─── Input data
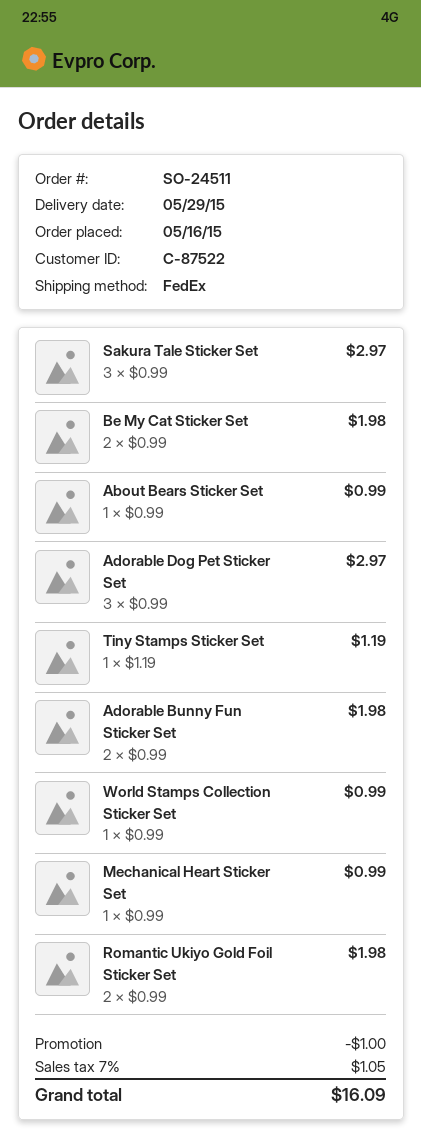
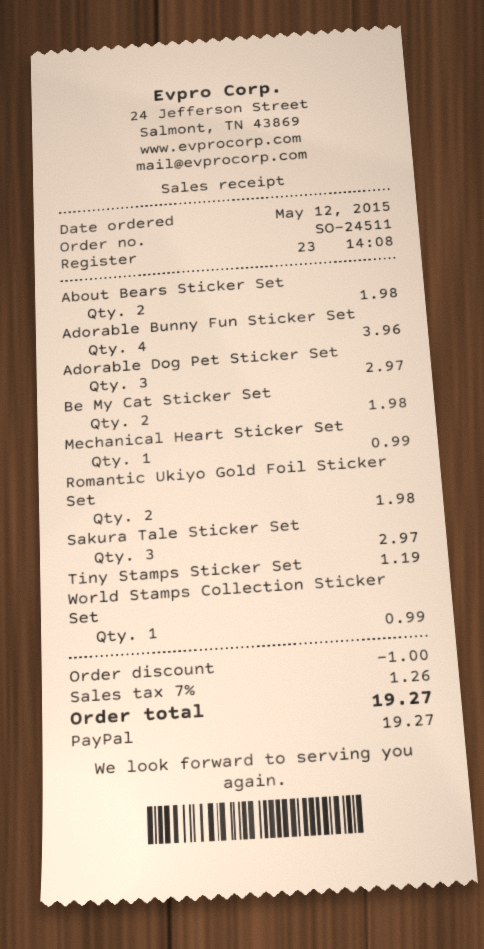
order date: 2015-05-16 -> 2015-05-12
About Bears Sticker Set: 1 for 0.99 -> 2 for 1.98
Adorable Bunny Fun Sticker Set: 2 for 1.98 -> 4 for 3.96
tax: 7% = 1.05 -> 7% = 1.26
total: 16.09 -> 19.27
──────
### Prompt:
Scan the lines above for "Sticker", then copy every one that has it.

### Answer for this exercise:
About Bears Sticker Set: 1 for 0.99 -> 2 for 1.98
Adorable Bunny Fun Sticker Set: 2 for 1.98 -> 4 for 3.96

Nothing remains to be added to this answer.